> DATA SHOWN
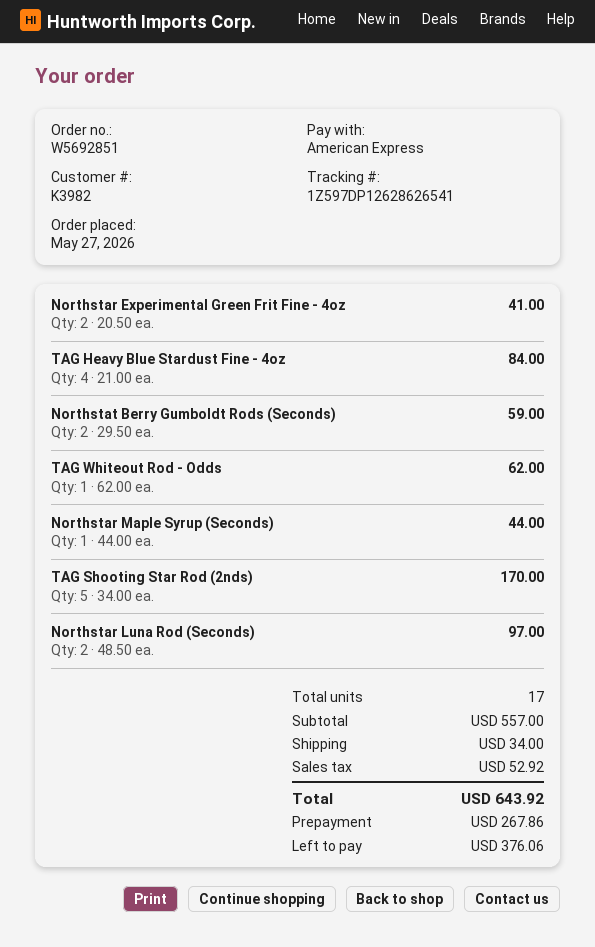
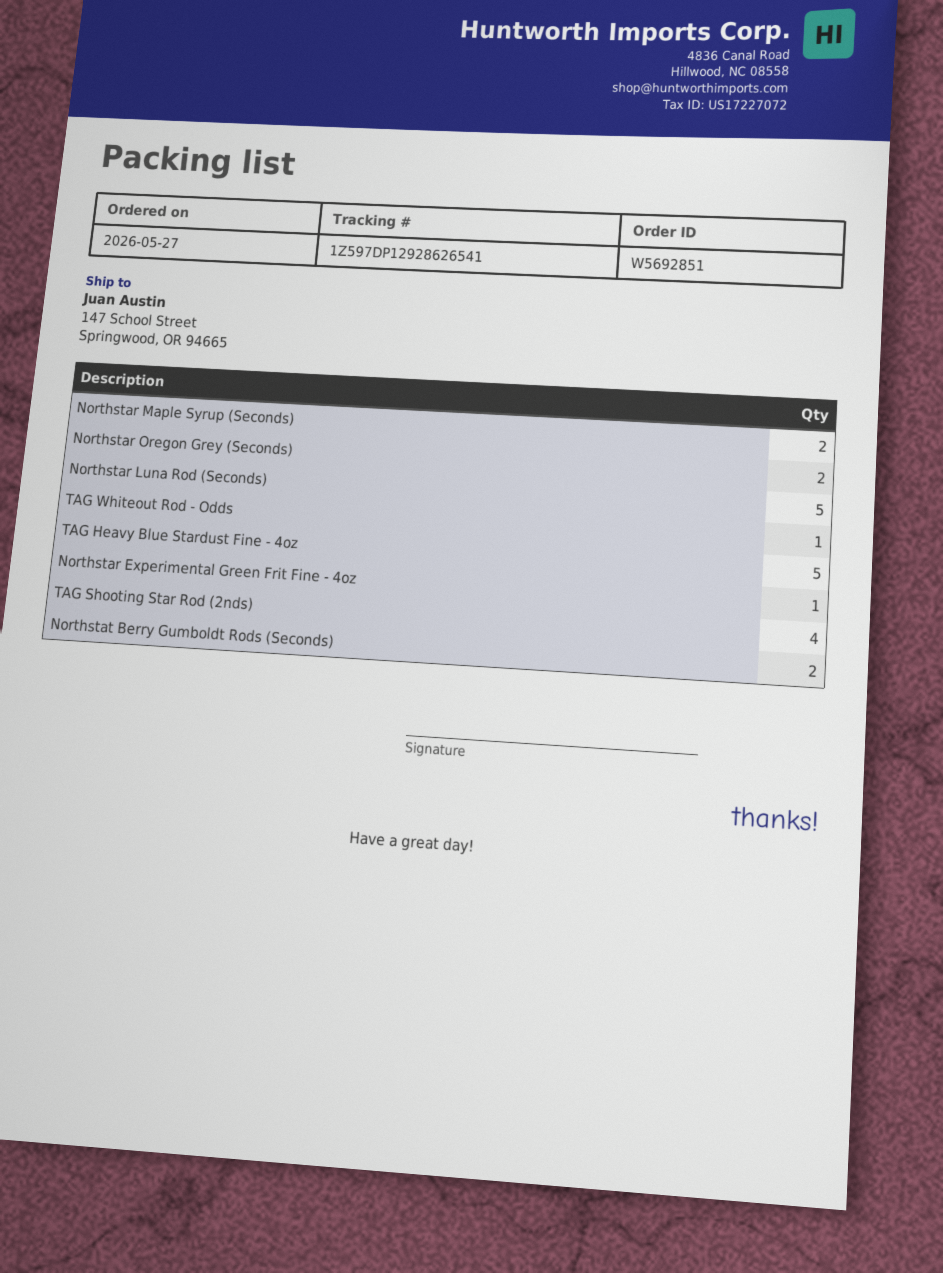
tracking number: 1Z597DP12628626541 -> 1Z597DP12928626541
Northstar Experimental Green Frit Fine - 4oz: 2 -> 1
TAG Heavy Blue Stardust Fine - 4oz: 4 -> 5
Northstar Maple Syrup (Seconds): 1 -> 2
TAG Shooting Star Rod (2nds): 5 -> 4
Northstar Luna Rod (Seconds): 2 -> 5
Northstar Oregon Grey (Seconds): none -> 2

> WHAT NEEDS TO BE DONE
Each line of the material is to be output exactly. Images are not part of the expected output.

> TASK SOLUTION
tracking number: 1Z597DP12628626541 -> 1Z597DP12928626541
Northstar Experimental Green Frit Fine - 4oz: 2 -> 1
TAG Heavy Blue Stardust Fine - 4oz: 4 -> 5
Northstar Maple Syrup (Seconds): 1 -> 2
TAG Shooting Star Rod (2nds): 5 -> 4
Northstar Luna Rod (Seconds): 2 -> 5
Northstar Oregon Grey (Seconds): none -> 2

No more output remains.